In my final semester of college, before things like the real world were even a passing thought in my head, a seminar I was taking for political science was focusing on education, so naturally the cost of it had become a regular topic of discussion. On the college-level, we were able to identify a number of reasons for the cost.
1. Everyone expects a well-groomed showcase of a campus when they take a tour.
2. Everyone expects their college to have the resources they need at their fingertips.
3. If you go to a school that offers smaller class sizes, you’re going to expect that there are plenty
of highly trained professors to make that a reality.
Of course, anyone can identify more reasons. In fact, the thing that is truly “broken” about the cost of higher education is that the last decade has seen a drastic cut in state investment in public and private colleges. I won’t explain my logic — you can find it in nearly any news article on the subject.
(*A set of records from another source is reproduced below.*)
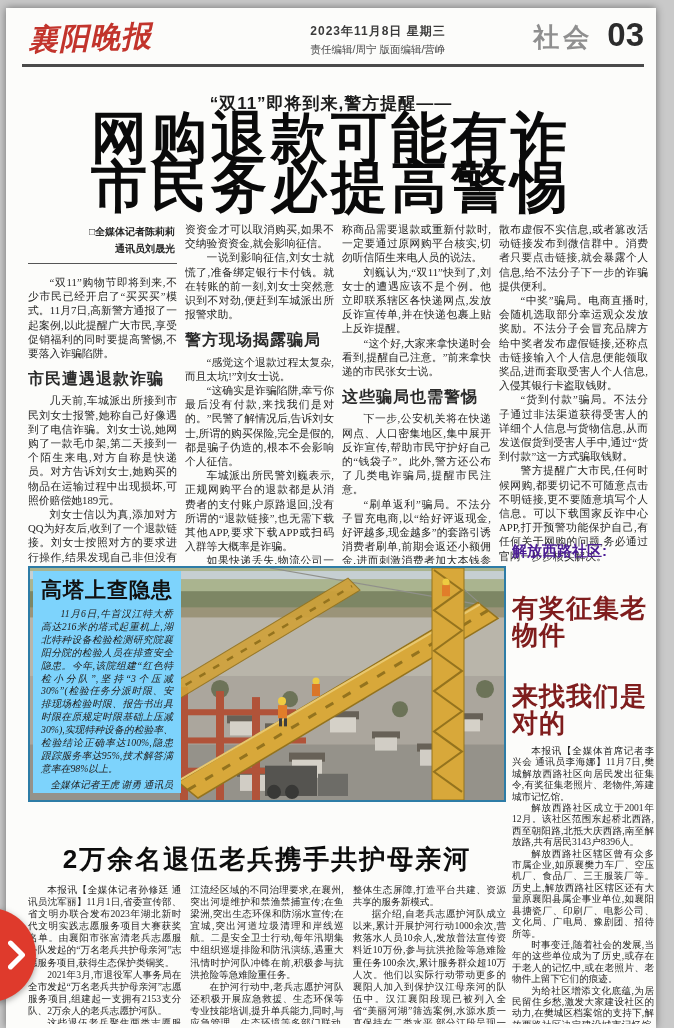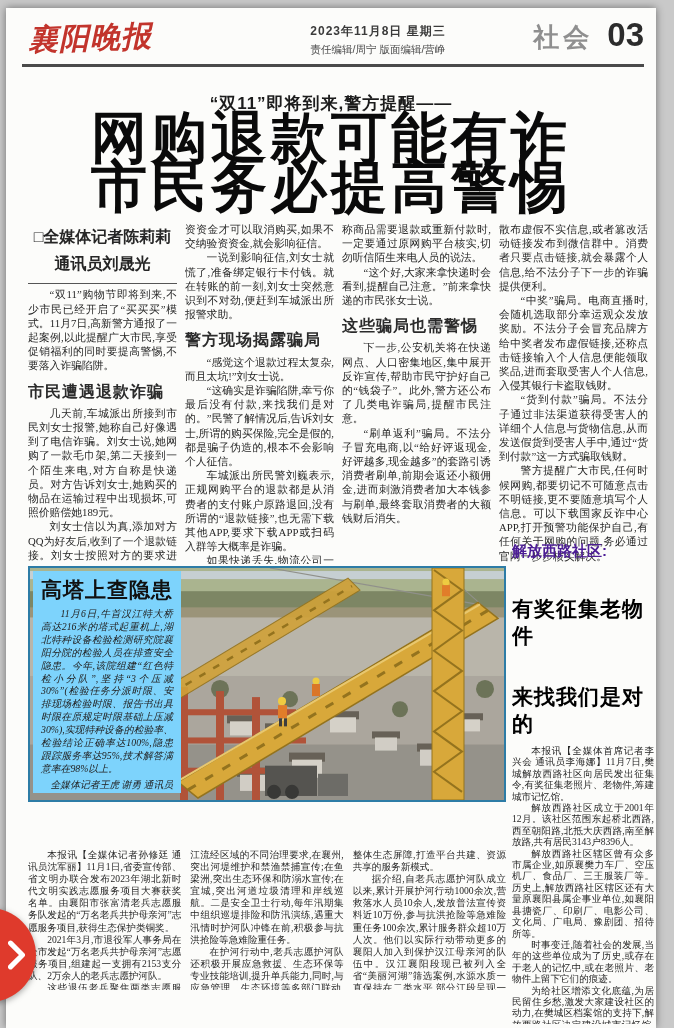--- a/index.html
+++ b/index.html
@@ -34,37 +34,37 @@
   .headline{position:absolute;left:0;right:0;top:105px;text-align:center;font-family:var(--sans);
     font-weight:900;font-size:56px;line-height:49px;color:#0a0a0a;letter-spacing:4px;}
 
   
   .lead-cols{position:absolute;left:22px;top:214px;width:620px;height:342px;display:flex;gap:8px;overflow:hidden;}
   .col{flex:1;overflow:hidden;font-size:10.8px;line-height:14.2px;color:#262626;text-align:justify;}
   .blk-p{text-indent:2em;}
   .blk-cont{text-indent:0;}
   .blk-h{font-family:var(--sans);font-size:16px;font-weight:700;color:#2b2b2b;margin:9px 0 5px;
     text-indent:0;letter-spacing:1px;line-height:1.2;}
-  .blk-byline{font-weight:700;font-size:16px;line-height:1.7;white-space:pre-line;
-    border-bottom:1.5px solid #555;padding:1px 2px 6px;margin-bottom:3px;text-indent:0;text-align:center;}
+  .blk-byline{font-weight:700;font-size:10px;line-height:1.7;white-space:pre-line;
+    border-bottom:1.5px solid #555;padding:1px 2px 6px;margin-bottom:11px;text-indent:0;text-align:right;}
 
   
   .photo-box{position:absolute;left:22px;top:558px;width:478px;height:236px;
     border:2px solid #2d7ca6;background:#b3b0a3;box-sizing:border-box;}
   .photo{position:absolute;left:0;top:0;width:100%;height:100%;}
   .photo-panel{position:absolute;left:3px;top:3px;width:148px;height:222px;background:#7dd3fc;
     padding:5px 8px;box-sizing:border-box;overflow:hidden;}
   .photo-title{font-family:var(--sans);font-size:21px;font-weight:900;color:#111;letter-spacing:1px;margin-bottom:4px;}
   .photo-caption{font-size:9.8px;line-height:12.9px;font-style:italic;text-align:justify;text-indent:2em;color:#222;}
   .photo-credit{font-size:9.8px;font-style:italic;text-align:right;margin-top:3px;color:#222;}
 
   
   .sidebar{position:absolute;left:506px;top:534px;width:142px;height:482px;overflow:hidden;}
   .sb-t1{font-family:var(--sans);font-size:15px;font-weight:700;color:#4c1d95;margin-bottom:2px;}
-  .sb-t2{font-family:var(--sans);font-size:21px;font-weight:900;color:#000000;line-height:27px;letter-spacing:1px;margin-top:34px;}
+  .sb-t2{font-family:var(--sans);font-size:26px;font-weight:900;color:#7f1d1d;line-height:27px;letter-spacing:1px;margin-top:34px;}
   .sb-body{margin-top:8px;font-size:9.6px;line-height:11.4px;text-align:justify;color:#262626;}
 
   
   .bottom{position:absolute;left:22px;top:834px;width:478px;height:182px;overflow:hidden;}
   .bottom-title{text-align:center;font-family:var(--sans);font-size:26px;font-weight:900;color:#0d0d0d;letter-spacing:2px;}
   .bottom-cols{display:flex;gap:9px;margin-top:7px;height:141px;overflow:hidden;}
   .bcol{flex:1;font-size:9.6px;line-height:12.1px;text-align:justify;color:#262626;overflow:hidden;}
 
   
   .nav-arrow{position:absolute;left:-58px;top:908px;width:94px;height:94px;border-radius:50%;
@@ -107,20 +107,21 @@
         <div class="blk blk-cont">资资金才可以取消购买,如果不交纳验资资金,就会影响征信。</div>
         <div class="blk blk-p">一说到影响征信,刘女士就慌了,准备绑定银行卡付钱。就在转账的前一刻,刘女士突然意识到不对劲,便赶到车城派出所报警求助。</div>
         <div class="blk blk-h">警方现场揭露骗局</div>
         <div class="blk blk-p">“感觉这个退款过程太复杂,而且太坑!”刘女士说。</div>
         <div class="blk blk-p">“这确实是诈骗陷阱,幸亏你最后没有付款,来找我们是对的。”民警了解情况后,告诉刘女士,所谓的购买保险,完全是假的,都是骗子伪造的,根本不会影响个人征信。</div>
         <div class="blk blk-p">车城派出所民警刘巍表示,正规网购平台的退款都是从消费者的支付账户原路退回,没有所谓的“退款链接”,也无需下载其他APP,要求下载APP或扫码入群等大概率是诈骗。</div>
         <div class="blk blk-p">如果快递丢失,物流公司一般会将等额货款赔给卖家(寄件人),再由卖家重新发货,不会主动联系收件人进行退款,更不会提供“退款链接”。凡是接到自称商家或客服的电话,声</div>
       </div>
     <div class="col">
         <div class="blk blk-cont">称商品需要退款或重新付款时,一定要通过原网购平台核实,切勿听信陌生来电人员的说法。</div>
+        <div class="blk blk-p">刘巍认为,“双11”快到了,刘女士的遭遇应该不是个例。他立即联系辖区各快递网点,发放反诈宣传单,并在快递包裹上贴上反诈提醒。</div>
         <div class="blk blk-p">“这个好,大家来拿快递时会看到,提醒自己注意。”前来拿快递的市民张女士说。</div>
         <div class="blk blk-h">这些骗局也需警惕</div>
         <div class="blk blk-p">下一步,公安机关将在快递网点、人口密集地区,集中展开反诈宣传,帮助市民守护好自己的“钱袋子”。此外,警方还公布了几类电诈骗局,提醒市民注意。</div>
         <div class="blk blk-p">“刷单返利”骗局。不法分子冒充电商,以“给好评返现金,好评越多,现金越多”的套路引诱消费者刷单,前期会返还小额佣金,进而刺激消费者加大本钱参与刷单,最终套取消费者的大额钱财后消失。</div>
       </div>
     <div class="col">
         <div class="blk blk-cont">散布虚假不实信息,或者篡改活动链接发布到微信群中。消费者只要点击链接,就会暴露个人信息,给不法分子下一步的诈骗提供便利。</div>
         <div class="blk blk-p">“中奖”骗局。电商直播时,会随机选取部分幸运观众发放奖励。不法分子会冒充品牌方给中奖者发布虚假链接,还称点击链接输入个人信息便能领取奖品,进而套取受害人个人信息,入侵其银行卡盗取钱财。</div>
         <div class="blk blk-p">“货到付款”骗局。不法分子通过非法渠道获得受害人的详细个人信息与货物信息,从而发送假货到受害人手中,通过“货到付款”这一方式骗取钱财。</div>
         <div class="blk blk-p">警方提醒广大市民,任何时候网购,都要切记不可随意点击不明链接,更不要随意填写个人信息。可以下载国家反诈中心APP,打开预警功能保护自己,有任何关于网购的问题,务必通过官网一步步核实解决。</div>
@@ -211,20 +212,21 @@
         <div class="blk blk-p">本报讯【全媒体首席记者李兴会 通讯员李海娜】11月7日,樊城解放西路社区向居民发出征集令,有奖征集老照片、老物件,筹建城市记忆馆。</div>
         <div class="blk blk-p">解放西路社区成立于2001年12月。该社区范围东起桥北西路,西至朝阳路,北抵大庆西路,南至解放路,共有居民3143户8396人。</div>
         <div class="blk blk-p">解放西路社区辖区曾有众多市属企业,如原襄樊力车厂、空压机厂、食品厂、三王服装厂等。历史上,解放西路社区辖区还有大量原襄阳县属企事业单位,如襄阳县搪瓷厂、印刷厂、电影公司、文化局、广电局、豫剧团、招待所等。</div>
         <div class="blk blk-p">时事变迁,随着社会的发展,当年的这些单位成为了历史,或存在于老人的记忆中,或在老照片、老物件上留下它们的痕迹。</div>
         <div class="blk blk-p">为给社区增添文化底蕴,为居民留住乡愁,激发大家建设社区的动力,在樊城区档案馆的支持下,解放西路社区决定建设城市记忆馆,面向居民征集关于社区的老照片、老物件,只要是记录辖区发展的纪实类老照片、老物件,均可提供。</div>
         <div class="blk blk-p">对于积极提供老照片、老物件的居民,社区将通过时间存折增加积分、发放证书和纪念品等方式进行奖励,欢迎广大居民积极参与。</div>
       </div>
   </div>
 
   <div class="bottom">
+    <div class="bottom-title">2万余名退伍老兵携手共护母亲河</div>
     <div class="bottom-cols">
       <div class="bcol">
           <div class="blk blk-p">本报讯【全媒体记者孙修廷 通讯员沈军丽】11月1日,省委宣传部、省文明办联合发布2023年湖北新时代文明实践志愿服务项目大赛获奖名单。由襄阳市张富清老兵志愿服务队发起的“万名老兵共护母亲河”志愿服务项目,获得生态保护类铜奖。</div>
           <div class="blk blk-p">2021年3月,市退役军人事务局在全市发起“万名老兵共护母亲河”志愿服务项目,组建起一支拥有2153支分队、2万余人的老兵志愿护河队。</div>
           <div class="blk blk-p">这些退伍老兵聚焦两类志愿服务行动,一是生态卫士行动,针对汉</div>
         </div>
       <div class="bcol">
           <div class="blk blk-cont">江流经区域的不同治理要求,在襄州,突出河堤维护和禁渔禁捕宣传;在鱼梁洲,突出生态环保和防溺水宣传;在宜城,突出河道垃圾清理和岸线巡航。二是安全卫士行动,每年汛期集中组织巡堤排险和防汛演练,遇重大汛情时护河队冲锋在前,积极参与抗洪抢险等急难险重任务。</div>
           <div class="blk blk-p">在护河行动中,老兵志愿护河队还积极开展应急救援、生态环保等专业技能培训,提升单兵能力,同时,与应急管理、生态环境等多部门联动,筑牢汉江流域襄阳7个县(市、区)的</div>
         </div>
The actual costs of running a college haven’t necessarily changed, it’s how the burden of it has shifted to students.
Going forward, since my loans were paid off in one fell swoop, I definitely feel like my lifestyle is going to improve. I haven’t done that much with the remaining money from the payout. Bought some new silverware, planned a trip to California in February, started thinking about grad school.
However, before the life insurance payout, I wasn’t sure if I was going to be able to stay afloat for much
longer. If Romney calls the middle class those who make $200,000 a year, then I’m only 10 percent of the way there. I never picked up summer tires, I had been putting off computer repairs, I had to settle for a very small apartment with my girlfriend — it’s been a crapshoot. I was loathing every purchase, from coffee to vegetables.
That’s all wrapped up though, now I’m debt free and have a Spartan resume.
You touched upon a really poignant theme: that college costs are rising because parents and students are expecting colleges to cater to every whim and need. Colleges are increasing their presence and supports to encourage a broad applicant range. While I did take advantage of my school’s resources, I do believe there were many areas which my school could have cut the fat.